The war ended, Mr. Sumner did not lose sight of his original purpose―amnesty to the rebel, and complete civil liberty to the negro. His declaration in favor of removing the names of the battles in the late civil war from the standards of the regular army was the fearless sign of his sincerity in the first, and his determined efforts to secure civil rights to the colored race only ceased with his life. His example will keep alive the double duty until that duty is fully discharged.
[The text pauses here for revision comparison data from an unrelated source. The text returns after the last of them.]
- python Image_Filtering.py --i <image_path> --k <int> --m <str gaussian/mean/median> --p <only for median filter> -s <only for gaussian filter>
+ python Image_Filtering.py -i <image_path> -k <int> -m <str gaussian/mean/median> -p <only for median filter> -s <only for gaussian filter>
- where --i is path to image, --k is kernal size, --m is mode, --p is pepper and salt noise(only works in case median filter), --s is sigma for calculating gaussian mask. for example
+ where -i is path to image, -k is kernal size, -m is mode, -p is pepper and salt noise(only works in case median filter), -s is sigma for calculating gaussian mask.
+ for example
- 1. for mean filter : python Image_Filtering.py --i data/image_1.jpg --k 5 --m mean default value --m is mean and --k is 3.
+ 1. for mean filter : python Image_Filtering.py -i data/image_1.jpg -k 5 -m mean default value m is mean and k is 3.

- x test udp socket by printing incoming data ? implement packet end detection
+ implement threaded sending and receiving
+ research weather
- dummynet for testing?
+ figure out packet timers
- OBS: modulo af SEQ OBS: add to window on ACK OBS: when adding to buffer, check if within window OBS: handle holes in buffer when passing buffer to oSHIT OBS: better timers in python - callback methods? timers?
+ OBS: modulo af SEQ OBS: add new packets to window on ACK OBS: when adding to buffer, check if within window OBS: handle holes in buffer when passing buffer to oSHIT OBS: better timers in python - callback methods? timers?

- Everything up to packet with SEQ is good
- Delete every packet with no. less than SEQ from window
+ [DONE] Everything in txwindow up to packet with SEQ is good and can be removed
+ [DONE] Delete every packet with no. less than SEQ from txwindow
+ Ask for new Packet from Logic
It is fashionable just now to say harsh things over the grave of a great man, and to select weaknesses which were lost in the splendor of his life; and Mr. Sumner has not escaped. He had his faults, and one most dwelt upon by those who can find no other cause of censure is his alleged arrogance and dogmatism, and a certain self-sufficiency. Beyond a somewhat stubborn adherence to his opinions, and a lofty defiance of adverse public sentiment, I have never known a more tolerant and generous man. That which some call arrogance and selfsufficiency was perhaps a consciousness of superior intelligence, and a restive discontent under the success of notorious inferiority. To be compelled to bear the galling rule of party, not always sensible of the merit of those who serve it best, and to see men elevated to places for which they are confessedly incompetent, was a hard trial to such a spirit; but nothing so

marked Charles Sumner as his general magnanimity and his individual respect for the judgments of others. Had he not been most resolute, had he not broken away from politicians-nay, had he not led his party by sheer force of will in the right direction, his name would not be cherished as the foremost leader of his time.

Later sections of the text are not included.